ACTION ITEM -
Some entries follow. Reproduce exactly the lines starting at the one with "Jo Malone Red" and stopping after the one with "total: 1774.08 -> 976.42".

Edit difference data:
_ _ _ _ _

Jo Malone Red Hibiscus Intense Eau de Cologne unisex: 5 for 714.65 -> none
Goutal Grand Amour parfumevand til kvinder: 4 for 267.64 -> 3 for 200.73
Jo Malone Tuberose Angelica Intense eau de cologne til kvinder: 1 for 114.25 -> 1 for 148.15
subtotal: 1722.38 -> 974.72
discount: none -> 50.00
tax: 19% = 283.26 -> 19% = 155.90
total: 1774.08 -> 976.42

_ _ _ _ _

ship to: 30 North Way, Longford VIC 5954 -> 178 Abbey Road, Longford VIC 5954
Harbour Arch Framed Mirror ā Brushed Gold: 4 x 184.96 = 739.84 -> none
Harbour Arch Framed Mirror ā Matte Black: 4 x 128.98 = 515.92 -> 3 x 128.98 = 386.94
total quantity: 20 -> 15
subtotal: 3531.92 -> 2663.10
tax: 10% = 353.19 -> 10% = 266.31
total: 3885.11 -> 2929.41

_ _ _ _ _

RESPONSE TO THE EXERCISE -
Jo Malone Red Hibiscus Intense Eau de Cologne unisex: 5 for 714.65 -> none
Goutal Grand Amour parfumevand til kvinder: 4 for 267.64 -> 3 for 200.73
Jo Malone Tuberose Angelica Intense eau de cologne til kvinder: 1 for 114.25 -> 1 for 148.15
subtotal: 1722.38 -> 974.72
discount: none -> 50.00
tax: 19% = 283.26 -> 19% = 155.90
total: 1774.08 -> 976.42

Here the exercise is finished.